Nenhum método confiável permite eliminar o grito sem prejudicar o animal. Alguns criadores relatam que um ambiente calmo, um cercado suficientemente grande e uma proporção equilibrada entre machos e fêmeas reduzem a frequência das vocalizações. Os retornos de campo divergem nesse ponto, pois o temperamento individual de cada pássaro desempenha um papel notável.

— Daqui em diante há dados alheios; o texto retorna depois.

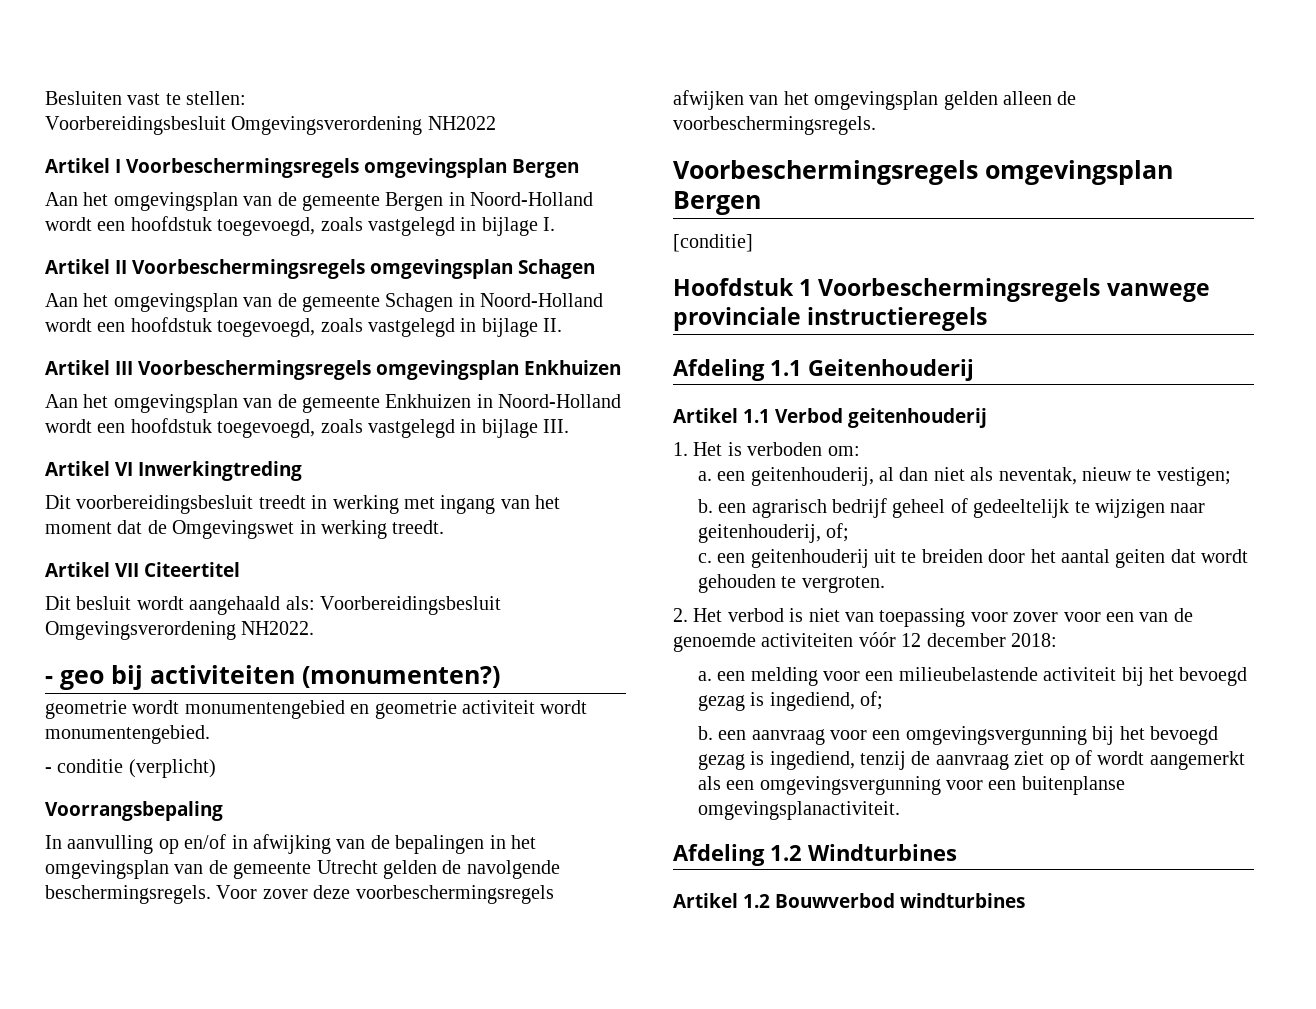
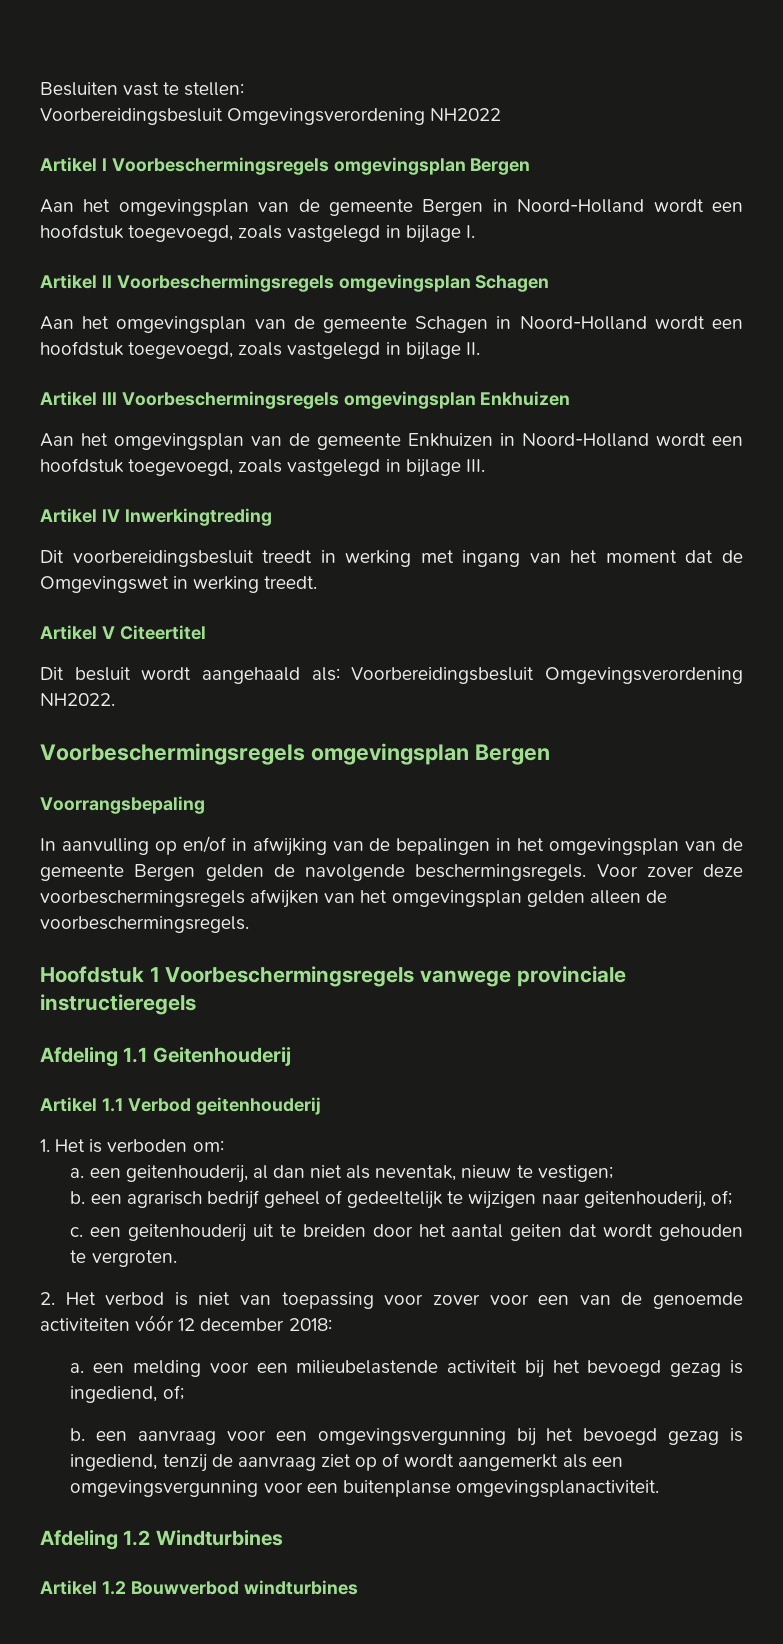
- Artikel VI Inwerkingtreding
+ Artikel IV Inwerkingtreding
- Artikel VII Citeertitel
+ Artikel V Citeertitel
  Dit besluit wordt aangehaald als: Voorbereidingsbesluit Omgevingsverordening NH2022.
- - geo bij activiteiten (monumenten?)
- geometrie wordt monumentengebied en geometrie activiteit wordt monumentengebied.
- - conditie (verplicht)
+ Voorbeschermingsregels omgevingsplan Bergen
- In aanvulling op en/of in afwijking van de bepalingen in het omgevingsplan van de gemeente Utrecht gelden de navolgende beschermingsregels.
+ In aanvulling op en/of in afwijking van de bepalingen in het omgevingsplan van de gemeente Bergen gelden de navolgende beschermingsregels.
  Voor zover deze voorbeschermingsregels afwijken van het omgevingsplan gelden alleen de voorbeschermingsregels.
- Voorbeschermingsregels omgevingsplan Bergen
- [conditie]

A regulamentação sobre os incômodos sonoros relacionados a animais domésticos varia de acordo com os municípios. Antes de instalar pavões, verificar os decretos locais evita conflitos de vizinhança que podem chegar até o tribunal de pequenas causas.
O grito do pavão continua sendo um dos sons mais reconhecíveis do mundo animal. Longe de ser um simples defeito deste pássaro espetacular, ele cumpre funções biológicas e sociais precisas que nem a roda nem a plumagem podem assegurar sozinhos.